### Data under study ###

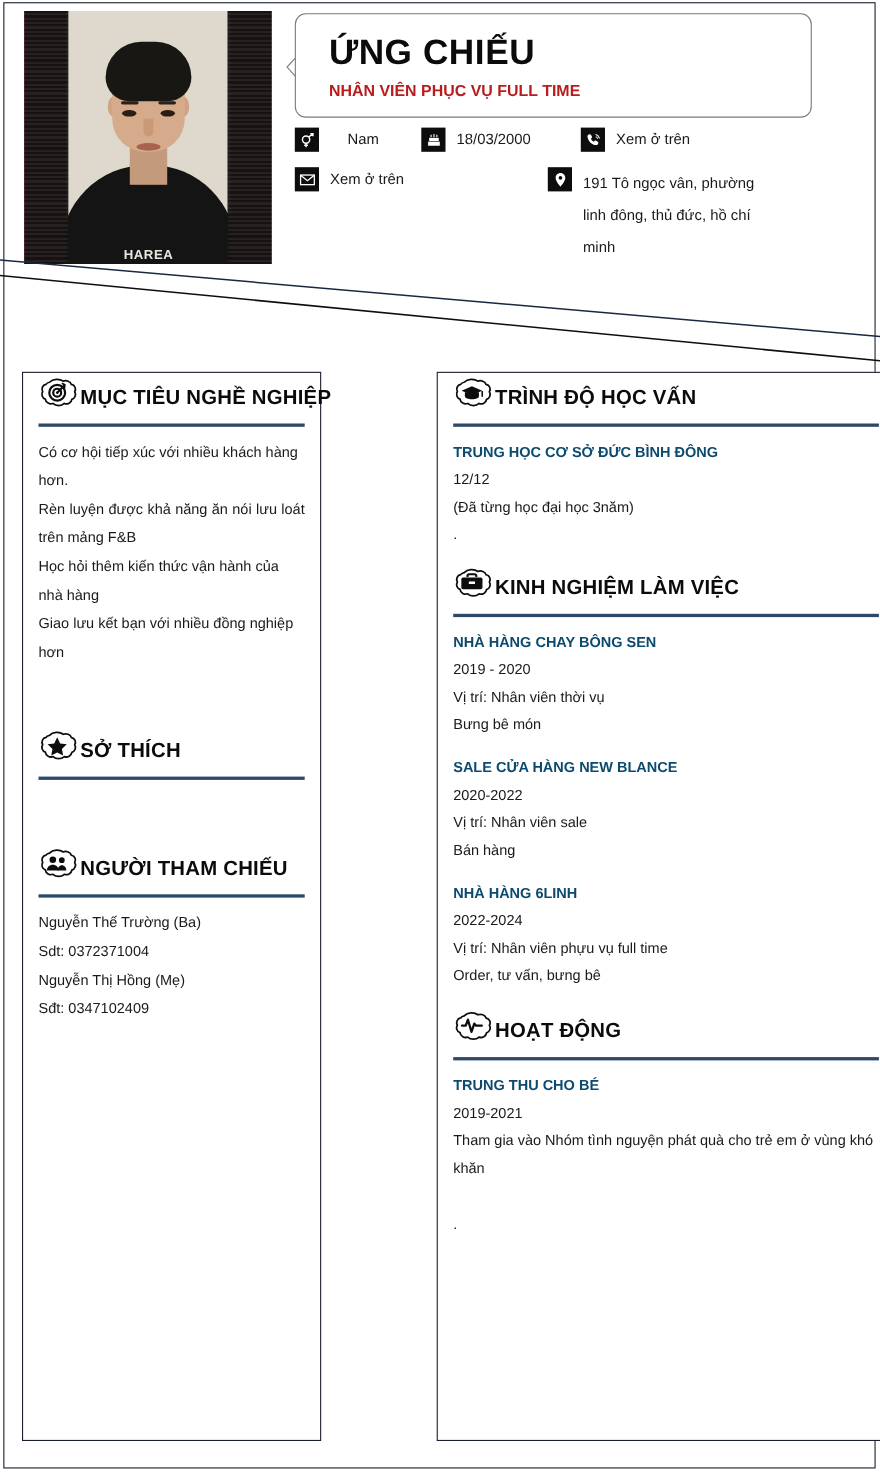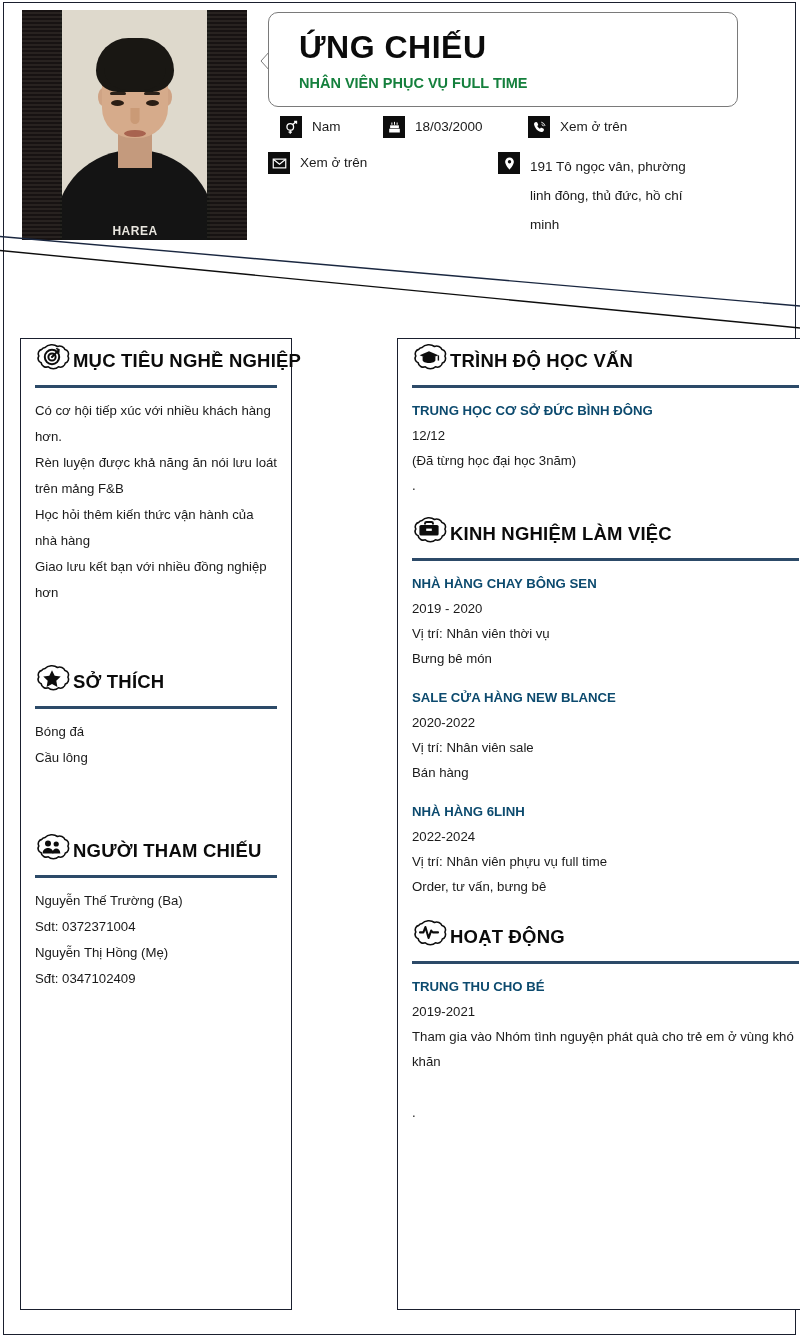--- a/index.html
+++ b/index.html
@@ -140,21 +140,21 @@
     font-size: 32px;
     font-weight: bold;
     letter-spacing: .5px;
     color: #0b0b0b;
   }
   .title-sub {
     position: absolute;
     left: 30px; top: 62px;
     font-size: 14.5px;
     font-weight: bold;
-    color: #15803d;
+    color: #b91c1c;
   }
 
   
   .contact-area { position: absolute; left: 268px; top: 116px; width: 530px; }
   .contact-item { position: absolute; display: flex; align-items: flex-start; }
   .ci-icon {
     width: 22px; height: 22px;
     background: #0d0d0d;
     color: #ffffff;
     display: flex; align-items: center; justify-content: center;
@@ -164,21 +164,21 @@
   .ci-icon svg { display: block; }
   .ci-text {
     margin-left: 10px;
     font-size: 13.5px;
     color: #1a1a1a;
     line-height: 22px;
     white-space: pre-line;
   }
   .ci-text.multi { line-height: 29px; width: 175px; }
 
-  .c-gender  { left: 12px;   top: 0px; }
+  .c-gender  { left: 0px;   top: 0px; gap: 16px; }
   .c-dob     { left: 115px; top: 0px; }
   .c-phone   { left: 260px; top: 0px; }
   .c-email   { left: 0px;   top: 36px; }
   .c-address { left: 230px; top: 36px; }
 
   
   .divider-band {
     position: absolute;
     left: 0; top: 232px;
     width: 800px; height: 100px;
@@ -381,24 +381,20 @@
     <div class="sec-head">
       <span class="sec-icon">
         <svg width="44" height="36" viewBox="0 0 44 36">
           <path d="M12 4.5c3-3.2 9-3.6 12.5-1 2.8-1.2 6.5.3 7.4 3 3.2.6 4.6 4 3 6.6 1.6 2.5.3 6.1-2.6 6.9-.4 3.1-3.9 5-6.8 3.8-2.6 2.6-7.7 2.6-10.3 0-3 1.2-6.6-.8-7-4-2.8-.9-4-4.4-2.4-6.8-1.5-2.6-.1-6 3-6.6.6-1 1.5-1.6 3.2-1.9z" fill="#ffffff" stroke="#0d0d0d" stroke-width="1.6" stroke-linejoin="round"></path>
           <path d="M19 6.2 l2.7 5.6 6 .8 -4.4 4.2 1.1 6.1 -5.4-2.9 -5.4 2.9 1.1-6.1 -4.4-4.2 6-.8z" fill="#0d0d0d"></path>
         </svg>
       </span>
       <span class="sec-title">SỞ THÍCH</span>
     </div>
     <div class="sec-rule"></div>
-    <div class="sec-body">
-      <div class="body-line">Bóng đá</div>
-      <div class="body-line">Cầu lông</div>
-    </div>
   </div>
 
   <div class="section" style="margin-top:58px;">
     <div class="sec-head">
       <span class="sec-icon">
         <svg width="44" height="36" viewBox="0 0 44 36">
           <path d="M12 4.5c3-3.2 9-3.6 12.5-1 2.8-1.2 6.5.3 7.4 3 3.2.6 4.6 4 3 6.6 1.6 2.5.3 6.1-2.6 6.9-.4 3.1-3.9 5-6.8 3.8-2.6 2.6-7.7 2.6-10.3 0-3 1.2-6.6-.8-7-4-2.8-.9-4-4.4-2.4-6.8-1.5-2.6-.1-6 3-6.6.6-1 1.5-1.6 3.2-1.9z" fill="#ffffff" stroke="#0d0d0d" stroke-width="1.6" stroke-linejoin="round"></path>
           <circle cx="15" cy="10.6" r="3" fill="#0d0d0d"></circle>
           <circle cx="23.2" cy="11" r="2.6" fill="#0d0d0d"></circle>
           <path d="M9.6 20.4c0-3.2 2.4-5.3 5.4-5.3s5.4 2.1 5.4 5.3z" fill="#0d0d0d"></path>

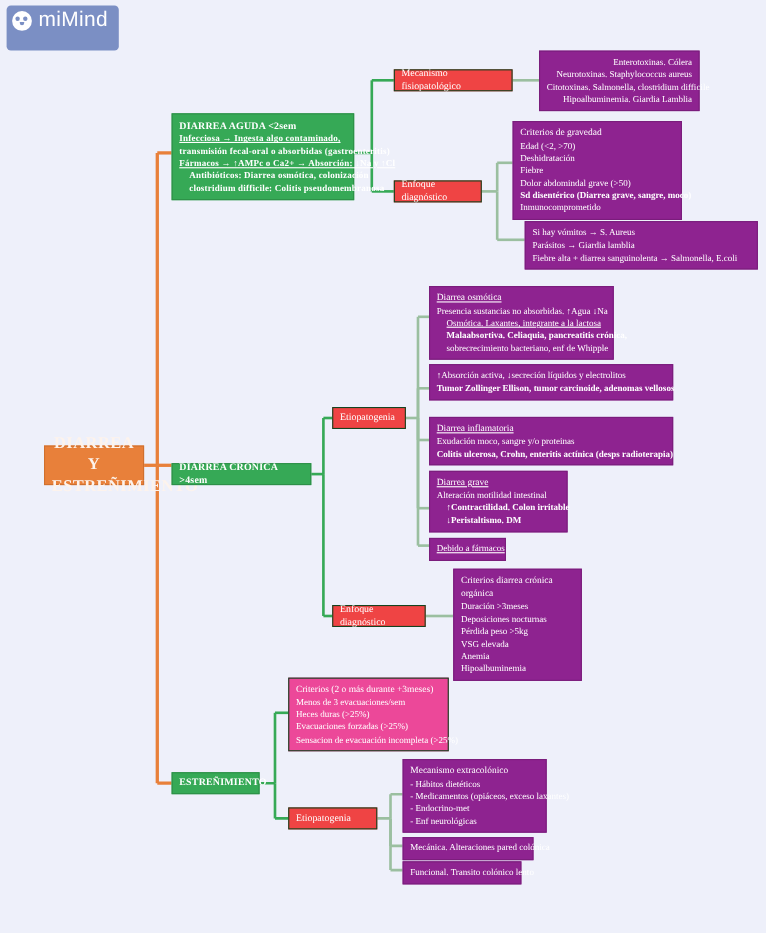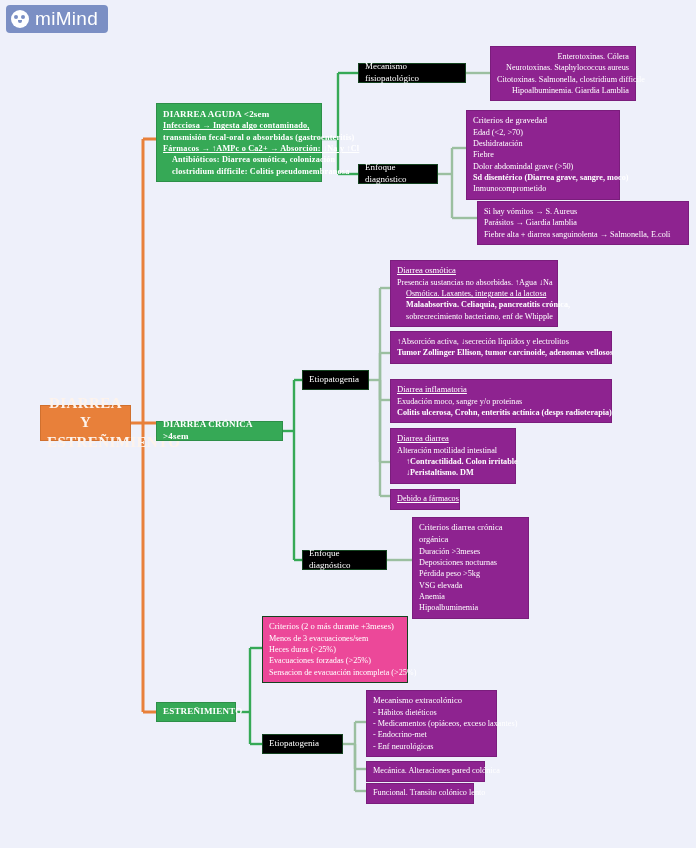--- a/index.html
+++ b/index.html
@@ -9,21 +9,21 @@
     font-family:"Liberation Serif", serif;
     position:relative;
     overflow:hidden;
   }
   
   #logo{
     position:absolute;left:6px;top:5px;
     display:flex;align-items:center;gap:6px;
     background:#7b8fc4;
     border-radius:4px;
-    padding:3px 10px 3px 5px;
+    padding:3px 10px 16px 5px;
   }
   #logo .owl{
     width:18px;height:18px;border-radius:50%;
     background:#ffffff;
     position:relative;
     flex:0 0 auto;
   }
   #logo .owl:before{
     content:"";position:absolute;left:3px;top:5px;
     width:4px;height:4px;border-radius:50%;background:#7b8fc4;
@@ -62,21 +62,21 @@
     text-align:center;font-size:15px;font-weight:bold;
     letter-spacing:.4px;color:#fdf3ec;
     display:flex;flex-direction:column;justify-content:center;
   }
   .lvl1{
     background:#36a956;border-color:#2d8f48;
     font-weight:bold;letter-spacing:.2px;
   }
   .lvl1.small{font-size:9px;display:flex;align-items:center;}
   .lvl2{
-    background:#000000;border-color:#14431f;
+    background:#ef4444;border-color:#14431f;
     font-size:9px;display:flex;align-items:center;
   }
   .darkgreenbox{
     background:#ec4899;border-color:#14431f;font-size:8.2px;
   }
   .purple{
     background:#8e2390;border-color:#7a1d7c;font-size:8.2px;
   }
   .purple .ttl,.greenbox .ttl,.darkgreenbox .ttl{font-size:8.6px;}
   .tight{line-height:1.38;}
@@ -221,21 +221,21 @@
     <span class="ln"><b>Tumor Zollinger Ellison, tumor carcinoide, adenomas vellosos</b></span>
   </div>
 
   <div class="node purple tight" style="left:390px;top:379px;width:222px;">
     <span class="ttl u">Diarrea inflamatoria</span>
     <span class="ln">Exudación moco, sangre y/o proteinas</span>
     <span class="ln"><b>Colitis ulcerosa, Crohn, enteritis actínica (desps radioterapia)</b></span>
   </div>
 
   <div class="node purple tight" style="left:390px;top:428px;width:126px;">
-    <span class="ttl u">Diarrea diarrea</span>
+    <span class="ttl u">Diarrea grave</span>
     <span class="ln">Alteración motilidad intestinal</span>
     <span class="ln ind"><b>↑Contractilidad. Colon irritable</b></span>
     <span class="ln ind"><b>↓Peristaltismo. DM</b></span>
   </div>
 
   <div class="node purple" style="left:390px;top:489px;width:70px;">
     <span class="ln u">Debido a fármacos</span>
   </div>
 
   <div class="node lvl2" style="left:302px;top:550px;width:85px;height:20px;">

###

Images are not part of the copy. Everything else in the records must be reproduced exactly.

--- a/index.html
+++ b/index.html
@@ -140,21 +140,21 @@
     font-size: 32px;
     font-weight: bold;
     letter-spacing: .5px;
     color: #0b0b0b;
   }
   .title-sub {
     position: absolute;
     left: 30px; top: 62px;
     font-size: 14.5px;
     font-weight: bold;
-    color: #15803d;
+    color: #b91c1c;
   }
 
   
   .contact-area { position: absolute; left: 268px; top: 116px; width: 530px; }
   .contact-item { position: absolute; display: flex; align-items: flex-start; }
   .ci-icon {
     width: 22px; height: 22px;
     background: #0d0d0d;
     color: #ffffff;
     display: flex; align-items: center; justify-content: center;
@@ -164,21 +164,21 @@
   .ci-icon svg { display: block; }
   .ci-text {
     margin-left: 10px;
     font-size: 13.5px;
     color: #1a1a1a;
     line-height: 22px;
     white-space: pre-line;
   }
   .ci-text.multi { line-height: 29px; width: 175px; }
 
-  .c-gender  { left: 12px;   top: 0px; }
+  .c-gender  { left: 0px;   top: 0px; gap: 16px; }
   .c-dob     { left: 115px; top: 0px; }
   .c-phone   { left: 260px; top: 0px; }
   .c-email   { left: 0px;   top: 36px; }
   .c-address { left: 230px; top: 36px; }
 
   
   .divider-band {
     position: absolute;
     left: 0; top: 232px;
     width: 800px; height: 100px;
@@ -381,24 +381,20 @@
     <div class="sec-head">
       <span class="sec-icon">
         <svg width="44" height="36" viewBox="0 0 44 36">
           <path d="M12 4.5c3-3.2 9-3.6 12.5-1 2.8-1.2 6.5.3 7.4 3 3.2.6 4.6 4 3 6.6 1.6 2.5.3 6.1-2.6 6.9-.4 3.1-3.9 5-6.8 3.8-2.6 2.6-7.7 2.6-10.3 0-3 1.2-6.6-.8-7-4-2.8-.9-4-4.4-2.4-6.8-1.5-2.6-.1-6 3-6.6.6-1 1.5-1.6 3.2-1.9z" fill="#ffffff" stroke="#0d0d0d" stroke-width="1.6" stroke-linejoin="round"></path>
           <path d="M19 6.2 l2.7 5.6 6 .8 -4.4 4.2 1.1 6.1 -5.4-2.9 -5.4 2.9 1.1-6.1 -4.4-4.2 6-.8z" fill="#0d0d0d"></path>
         </svg>
       </span>
       <span class="sec-title">SỞ THÍCH</span>
     </div>
     <div class="sec-rule"></div>
-    <div class="sec-body">
-      <div class="body-line">Bóng đá</div>
-      <div class="body-line">Cầu lông</div>
-    </div>
   </div>
 
   <div class="section" style="margin-top:58px;">
     <div class="sec-head">
       <span class="sec-icon">
         <svg width="44" height="36" viewBox="0 0 44 36">
           <path d="M12 4.5c3-3.2 9-3.6 12.5-1 2.8-1.2 6.5.3 7.4 3 3.2.6 4.6 4 3 6.6 1.6 2.5.3 6.1-2.6 6.9-.4 3.1-3.9 5-6.8 3.8-2.6 2.6-7.7 2.6-10.3 0-3 1.2-6.6-.8-7-4-2.8-.9-4-4.4-2.4-6.8-1.5-2.6-.1-6 3-6.6.6-1 1.5-1.6 3.2-1.9z" fill="#ffffff" stroke="#0d0d0d" stroke-width="1.6" stroke-linejoin="round"></path>
           <circle cx="15" cy="10.6" r="3" fill="#0d0d0d"></circle>
           <circle cx="23.2" cy="11" r="2.6" fill="#0d0d0d"></circle>
           <path d="M9.6 20.4c0-3.2 2.4-5.3 5.4-5.3s5.4 2.1 5.4 5.3z" fill="#0d0d0d"></path>

--- a/index.html
+++ b/index.html
@@ -9,21 +9,21 @@
     font-family:"Liberation Serif", serif;
     position:relative;
     overflow:hidden;
   }
   
   #logo{
     position:absolute;left:6px;top:5px;
     display:flex;align-items:center;gap:6px;
     background:#7b8fc4;
     border-radius:4px;
-    padding:3px 10px 3px 5px;
+    padding:3px 10px 16px 5px;
   }
   #logo .owl{
     width:18px;height:18px;border-radius:50%;
     background:#ffffff;
     position:relative;
     flex:0 0 auto;
   }
   #logo .owl:before{
     content:"";position:absolute;left:3px;top:5px;
     width:4px;height:4px;border-radius:50%;background:#7b8fc4;
@@ -62,21 +62,21 @@
     text-align:center;font-size:15px;font-weight:bold;
     letter-spacing:.4px;color:#fdf3ec;
     display:flex;flex-direction:column;justify-content:center;
   }
   .lvl1{
     background:#36a956;border-color:#2d8f48;
     font-weight:bold;letter-spacing:.2px;
   }
   .lvl1.small{font-size:9px;display:flex;align-items:center;}
   .lvl2{
-    background:#000000;border-color:#14431f;
+    background:#ef4444;border-color:#14431f;
     font-size:9px;display:flex;align-items:center;
   }
   .darkgreenbox{
     background:#ec4899;border-color:#14431f;font-size:8.2px;
   }
   .purple{
     background:#8e2390;border-color:#7a1d7c;font-size:8.2px;
   }
   .purple .ttl,.greenbox .ttl,.darkgreenbox .ttl{font-size:8.6px;}
   .tight{line-height:1.38;}
@@ -221,21 +221,21 @@
     <span class="ln"><b>Tumor Zollinger Ellison, tumor carcinoide, adenomas vellosos</b></span>
   </div>
 
   <div class="node purple tight" style="left:390px;top:379px;width:222px;">
     <span class="ttl u">Diarrea inflamatoria</span>
     <span class="ln">Exudación moco, sangre y/o proteinas</span>
     <span class="ln"><b>Colitis ulcerosa, Crohn, enteritis actínica (desps radioterapia)</b></span>
   </div>
 
   <div class="node purple tight" style="left:390px;top:428px;width:126px;">
-    <span class="ttl u">Diarrea diarrea</span>
+    <span class="ttl u">Diarrea grave</span>
     <span class="ln">Alteración motilidad intestinal</span>
     <span class="ln ind"><b>↑Contractilidad. Colon irritable</b></span>
     <span class="ln ind"><b>↓Peristaltismo. DM</b></span>
   </div>
 
   <div class="node purple" style="left:390px;top:489px;width:70px;">
     <span class="ln u">Debido a fármacos</span>
   </div>
 
   <div class="node lvl2" style="left:302px;top:550px;width:85px;height:20px;">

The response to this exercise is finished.